A woman of mystery is determined to demystify the world of wine.
Dara Moskowitz Grumdahl, who in her day (actually, mostly night) job has to don a disguise to review restaurants, just released "Drink This: Wine Made Simple," which lives up to its title.
"If you're really going to make wine simple," she said, "it's basically a two-part relationship. It's your taste and the world."
Grumdahl, 36, decided to pitch the book after winning four James Beard Awards at the local weekly City Pages (she has since joined Minnesota Monthly). She got the go-ahead when she was eight months pregnant with her second child.
Her food background -- she was a sous chef at age 19 and started reviewing restaurants straight out of college -- definitely informed her approach to the book: What has happened in the past decade in the culinary realm, she says, can and should now occur in the wine world.
"Ten years ago people weren't comfortable with lardons and arugula and all these things, and now we can get them at Byerly's," Grumdahl said. "Now I just want to zoom people forward 10 years with wine."
We caught up with her over lunch at Cafe Barbette last week.
Q Were you writing this book basically for "Dara, when she didn't know so much about wine"?
A Yeah, pretty much. It's for twenty-somethings, basically, people who want to learn about wine really fast. I saw one review that said, "Seasoned oenophiles will enjoy this." Well, no they won't. They will not enjoy this at all. This will be like reading "See Spot run" for them. This is about how to teach yourself about wine. So it's basically how I taught myself about wine.
Q So it's really geared for twenty-somethings?
A One of the things about being a twenty-something today is that they really don't get to travel to Europe. When Robert Parker or Kermit Lynch were that age, they could just go. Now you've got $1,500 tickets and they all have student loans. I think one of the reasons twenty-somethings love wine now is that it does give them that access to travel that they basically don't have.
But I also want to help my mom and all her friends who are always so intimidated. Every time they confront a sommelier, they feel like they're not educated enough.
One thing that drives me crazy about wine is that, if there's something you don't like, there's something wrong with you. You don't like wine, you don't get it, you didn't try it right. It's like the customer is always wrong.
Q Was it hard to organize the book or did it fall into place?
A We started off with "Everything you want to know about wine but were afraid to ask," and it was going to be like 475 answers to your most vexing questions, and ... I think I delivered a million words to my editor. And she was like, "Nope, I don't want everything made simple. I want one main problem."
And I thought, "I can't make it that simple. Wine is this universe of stuff." So it was like, 'What is the absolute bottom level of things you need to know?' And it was incredibly helpful, because the only thing you really need to know is your taste.

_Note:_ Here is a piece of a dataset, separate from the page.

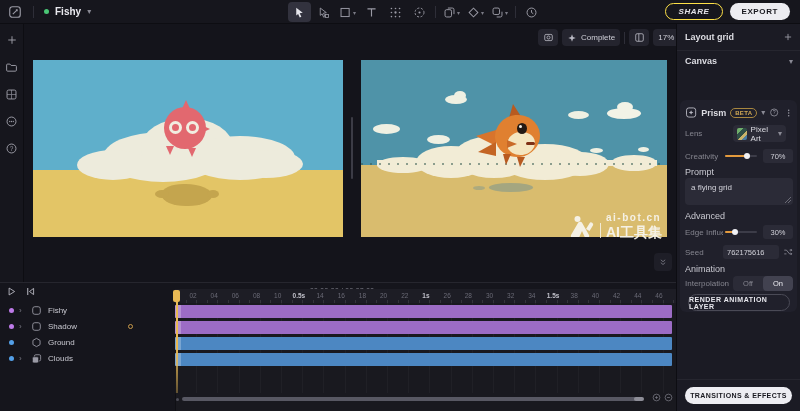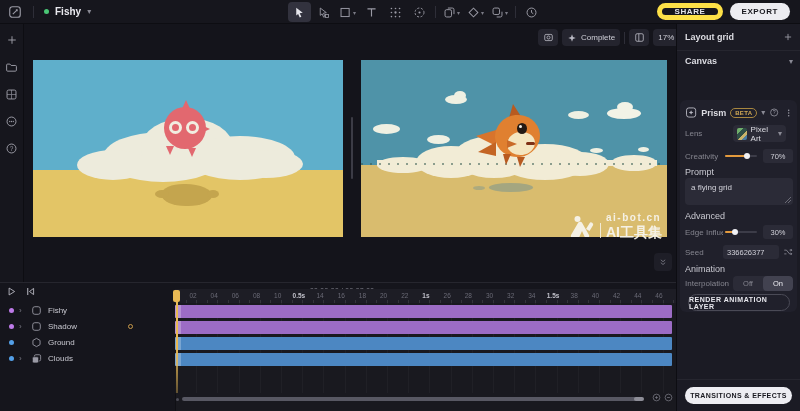"SHARE" .pill.ghost { border: 5px solid #fde047 -> 1px solid #fde047; font-style: none -> italic }
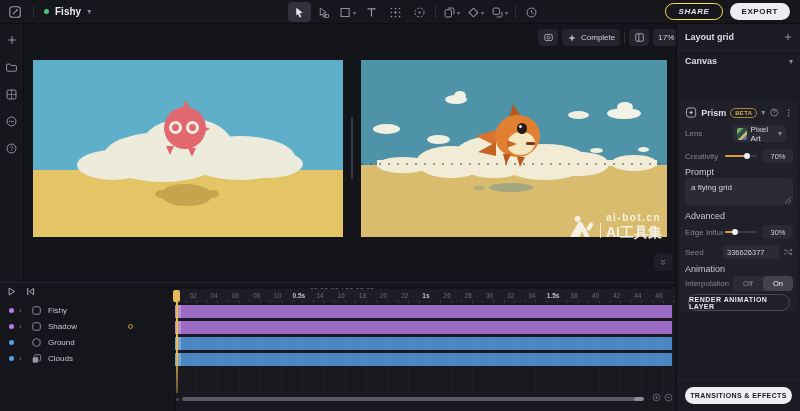"336626377" span.valbox { text: 336626377 -> 762175616 }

Q After writing the book, are there varietals that you feel differently about than when you went in?
A Zinfandel, definitely. The uniform quality of the bottom of the market, I wasn't aware of. For the book I went and bought 10 zinfandels for $10 to $15 and just uniformly was impressed.
Q What was the hardest thing to leave out of the book?

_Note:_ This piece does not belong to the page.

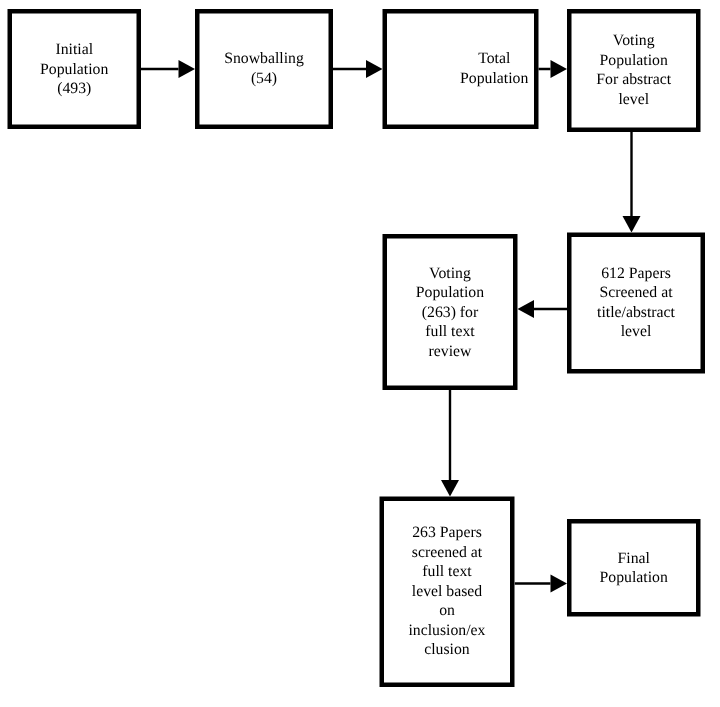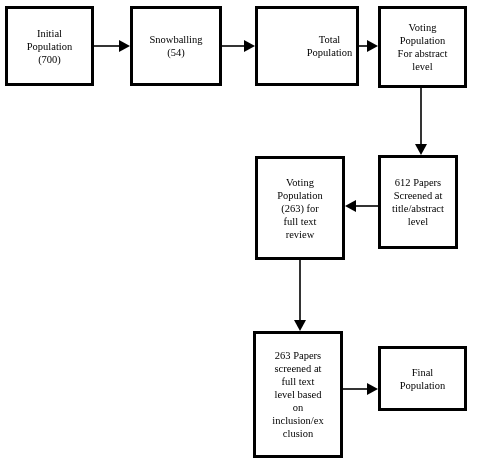"Initial" span.label { text: 700 -> 493 }
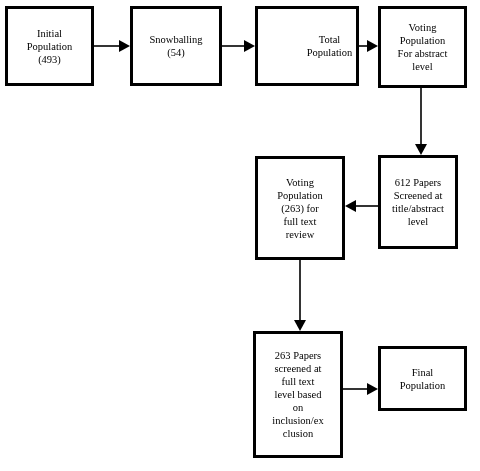"612 Papers" div.node { width: 80px -> 92px }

A Merlot, without question. I question that even today. But if we added merlot and pinot grigio, the book is over $30.
Q Reading about wine is great, but you emphasize that the way to really learn about wine is to drink it, and to try at least two similar bottles at the same time.
A Oh, yeah, it makes all the difference in the world. I think wine people know that, but people who don't know it, I think, are just hop-scotching. "Tonight I'll have a syrah, tomorrow a Spanish blend," and you never remember what you liked and why.
One of those things I try to keep in mind when talking about people tasting is that $100 is a lot to spend for a night of drinking with your friends. You're not going to be able to understand Bordeaux or Burgundy without splashing out on a couple of meaningful bottles. The Italian wines, too, so I just worked around Piedmont, because that can be like a $400 night.